Assume for a moment that the Kindle for iOS app doesn’t get changed in any way before the June 30th deadline. Apple will then have two choices. They can either follow through on threats to remove apps in violation of the new rules or they can publicly admit that they need what these developers bring to the table. I think it’s likely that banning will occur.
Amazon’s response to this, if planned correctly, could be huge publicity. I would expect something along the lines of a public statement explaining that the Kindle Store simply cannot productively operate under the restrictions that Apple is trying to place on it, but that as a service to their loyal customers the app will be chopped down to comply with the new rules enough so that existing customers can still read what they’ve bought while Amazon examines other solutions. Then, a month or two down the line, a full roll-out of Kindle for the Web that completely bypasses the need for apps.
Yes, under the new rules Amazon could just raise prices of in-app purchases to make up the margin that Apple is demanding. This would bring them nothing but ill will from the average Kindle for iOS user, though. With the new line of Kindle Tablets pending, these are the same customers that Amazon has to be hoping to win away. Probably not the smartest thing to pass on fees to them.
They could also choose to simply announce that all purchases must be done on the website and do away with the in-app purchasing links. I think that’s probably what will happen with the post-banning reboot of the app, should my scenario prove true, but it would cause the loss of impulse buying opportunity for a large portion of the Kindle user base without also providing any sort of good PR. I just don’t see that making sense right now.

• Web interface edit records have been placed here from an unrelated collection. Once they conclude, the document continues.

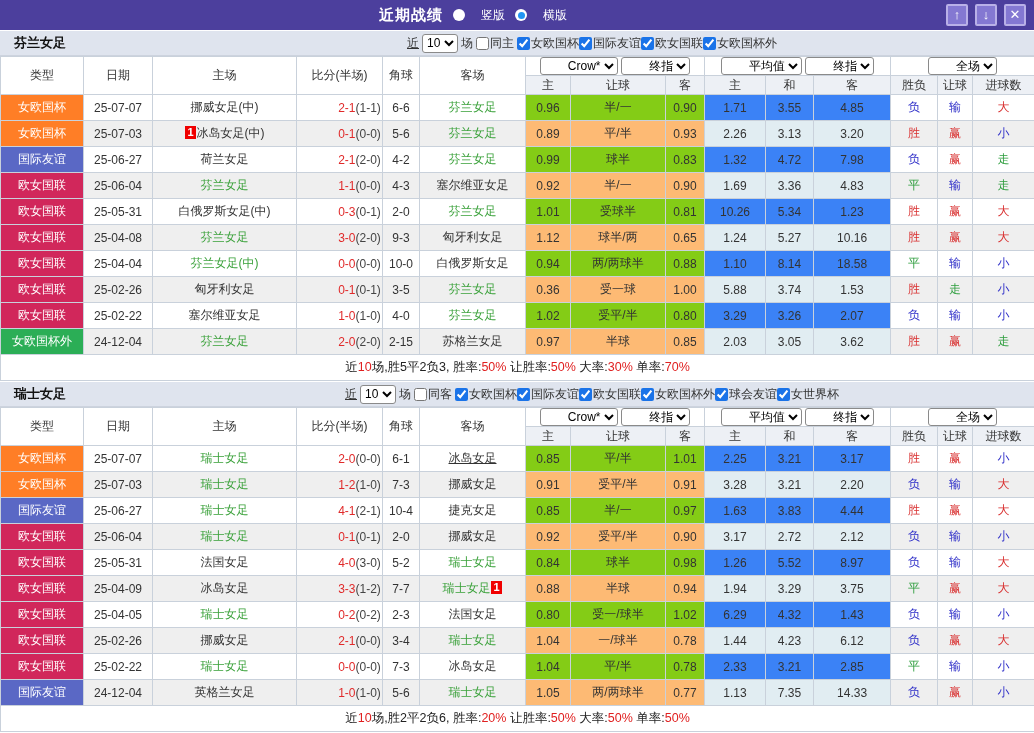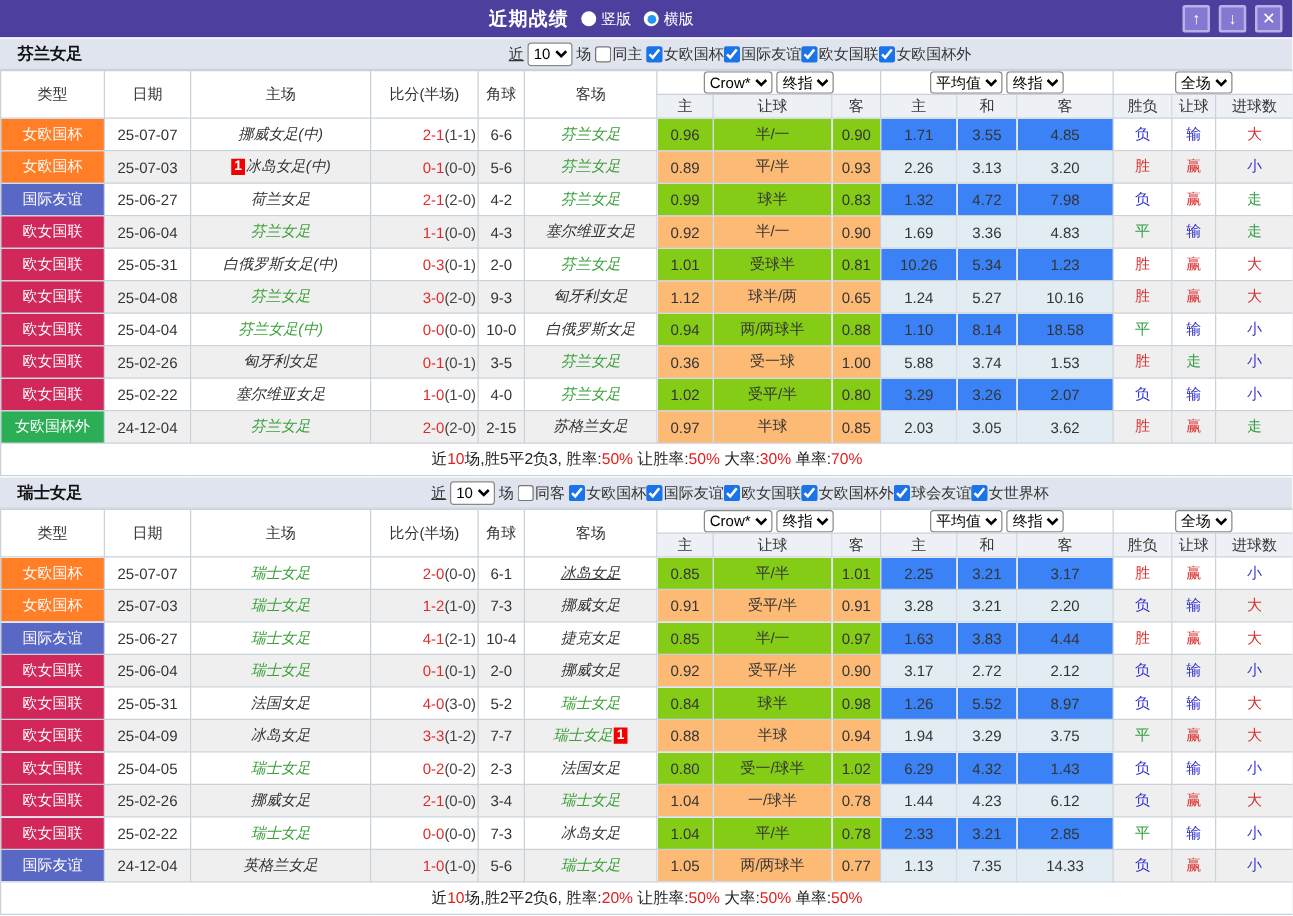"竖版" .tb-radio-group { gap: 4px -> 16px }
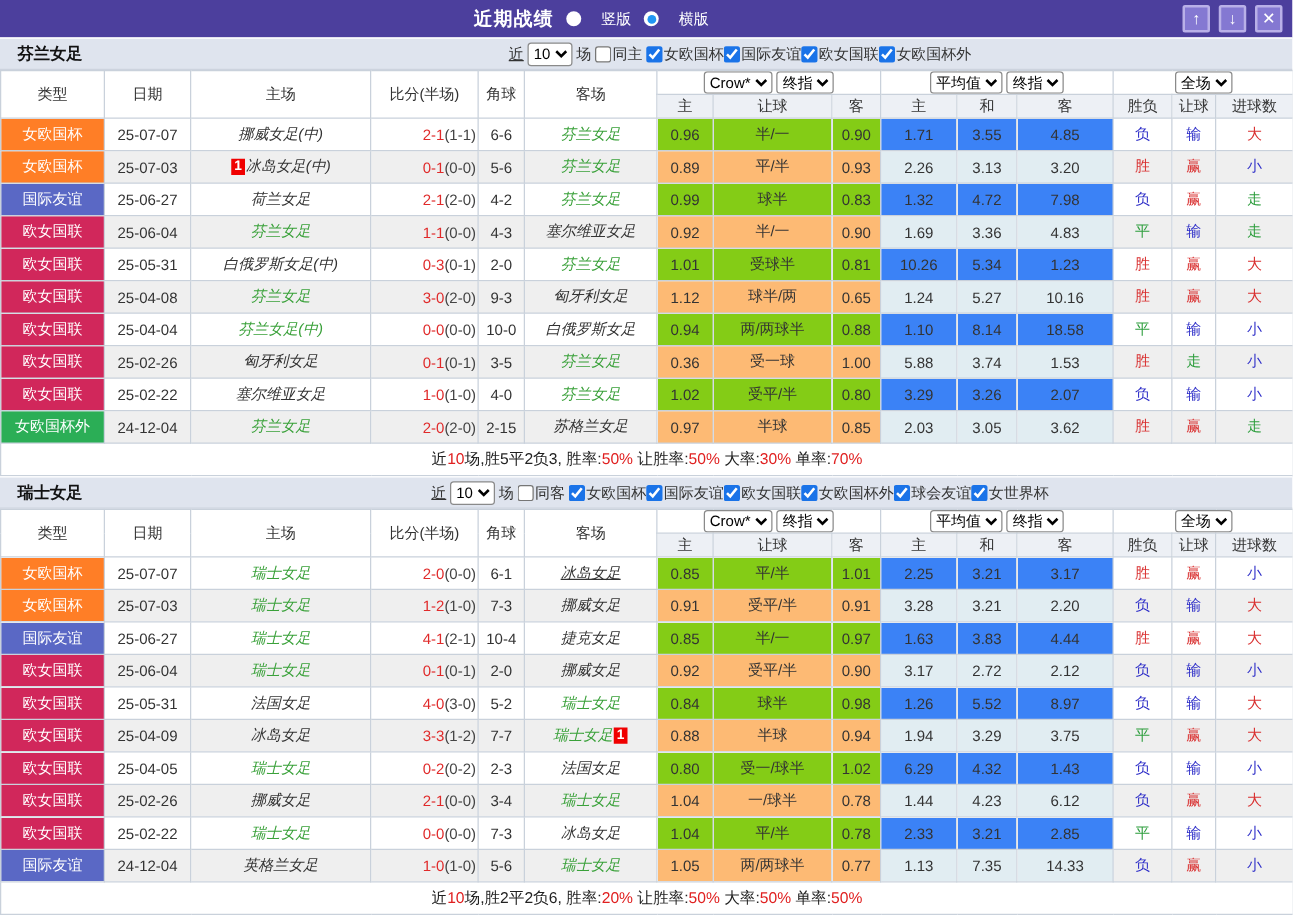"Crow*" thead select { padding-left: none -> 23px }
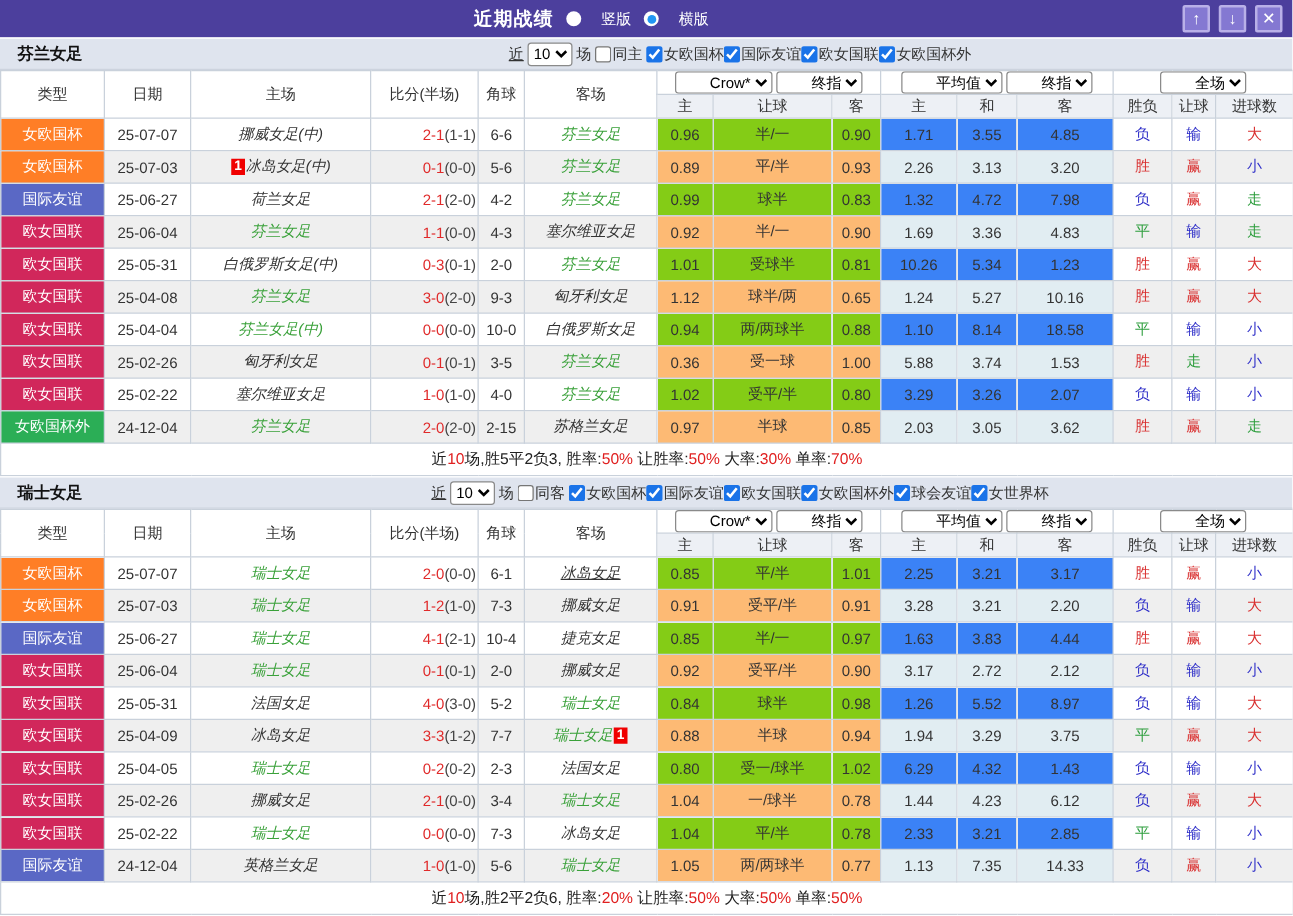"挪威女足(中)" .team { font-style: italic -> none }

We’ll know by the end of the month, of course, but right now there hasn’t been any intention to comply expressed by Amazon. Most likely, they’ll just stand by and watch Apple shoot themselves in the foot while pointing out that the Kindle makes a great, affordable eReader alternative to putting up with that sort of ridiculousness. The Kindle for iOS app doesn’t seem likely to be as profitable for the company under the new guidelines anyway, so they might as well get that preemptive jump on Apple in the public eye.